I'm using a hidden volume and here is what it shows:

/org/freedesktop/UDisks2/block_devices/sdb1:
  org.freedesktop.UDisks2.Block:
    Configuration:              []
    CryptoBackingDevice:        '/'
    Device:                     /dev/sdb1
    DeviceNumber:               2065
    Drive:                      '/org/freedesktop/UDisks2/drives/Generic_Flash_Disk_8C5D5E51'
    HintAuto:                   true
    HintIconName:
    HintIgnore:                 false
    HintName:
    HintPartitionable:          true
    HintSymbolicIconName:
    HintSystem:                 false
    Id:
    IdLabel:
    IdType:
    IdUUID:
    IdUsage:
    IdVersion:
    MDRaid:                     '/'
    MDRaidMember:               '/'
    PreferredDevice:            /dev/sdb1
    ReadOnly:                   false
    Size:                       8176795648
    Symlinks:                   /dev/disk/by-diskseq/3-part1
                                /dev/disk/by-id/usb-Generic_Flash_Disk_8C5D5E51-0:0-part1
                                /dev/disk/by-partuuid/081ce930-01
                                /dev/disk/by-path/pci-0000:05:00.3-usb-0:3:1.0-scsi-0:0:0:0-part1
                                /dev/disk/by-path/pci-0000:05:00.3-usbv2-0:3:1.0-scsi-0:0:0:0-part1
    UserspaceMountOptions:
  org.freedesktop.UDisks2.Partition:
    Flags:              0
    IsContained:        false
    IsContainer:        false
    Name:
    Number:             1
    Offset:             1048576
    Size:               8176795648
    Table:              '/org/freedesktop/UDisks2/block_devices/sdb'
    Type:               0x07
    UUID:               081ce930-01

[emmanuelrosa]

I remember going through the code trying to find the culprit, but I had to stop to attend to other matters. However, I have a hunch about what may be causing this issue:

The use of key files in VeraCrypt differs from how they are used in LUKS. Namely, in LUKS a key file can be used as an alternative to a passphrase, while in VeraCrypt a passphrase is also required when using a key file; Even when the passphrase is empty, it's still considered a passphrase.

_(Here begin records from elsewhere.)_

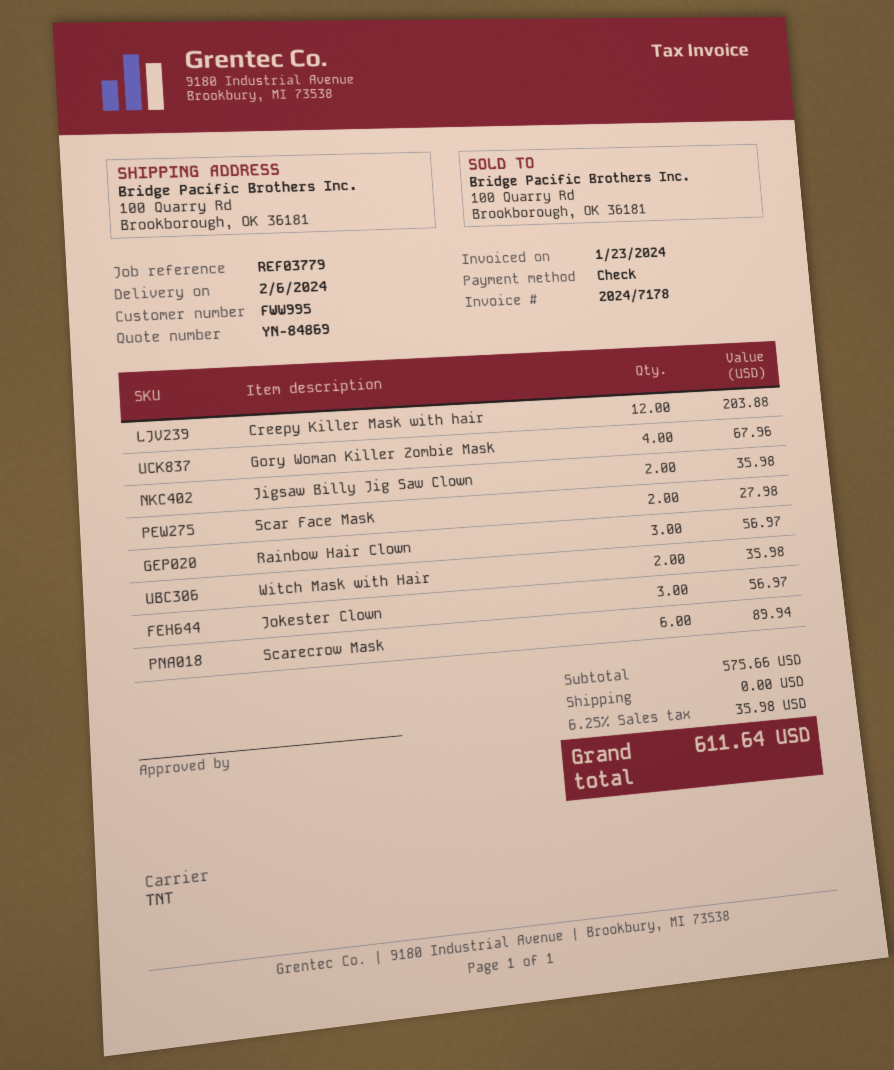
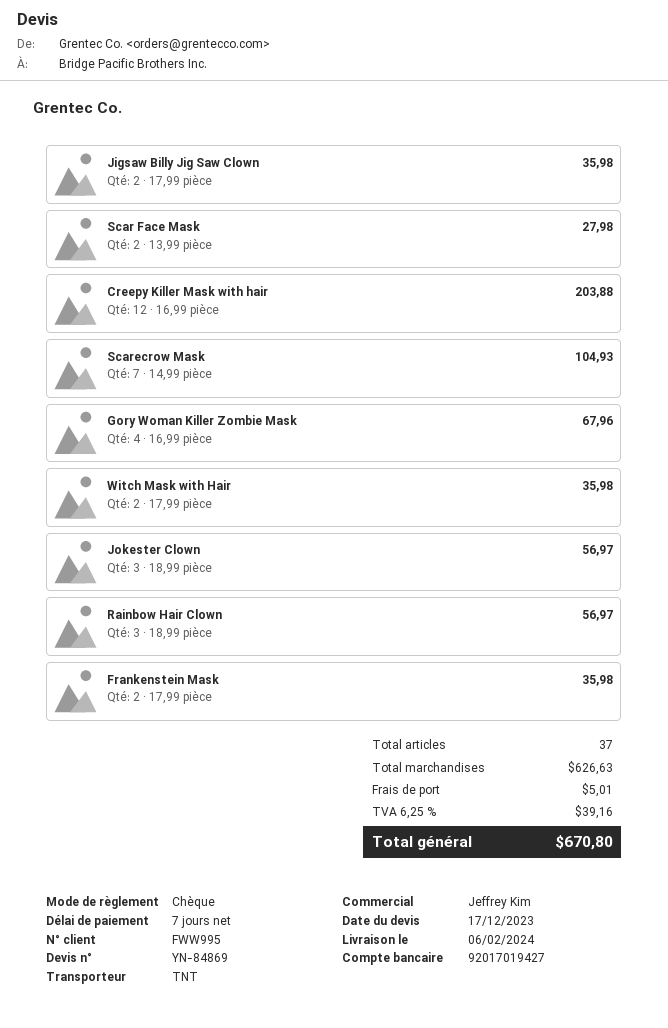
Scarecrow Mask: 6 for 89.94 -> 7 for 104.93
Frankenstein Mask: none -> 2 for 35.98
subtotal: 575.66 -> 626.63
shipping: 0.00 -> 5.01
tax: 6.25% = 35.98 -> 6.25% = 39.16
total: 611.64 -> 670.80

I remember seeing code in the DBUS API that handles VeraCrypt in the proper manner, but I could not find the complementary code in the client-side tools.

[vojtechtrefny]

TrueCrypt/VeraCrypt support was never added to udisksctl so right now --key-file options means we read the contents of the file and use it for the keyfile_contents option for the API call which doesn't work, because for TC/VC libcryptsetup expects just a list of file names and not the contents. There are more issues with the code for TC/VC support that need to be addressed, but I am afraid we currently unfortunately don't have capacity to work on improving this. Help is always welcomed.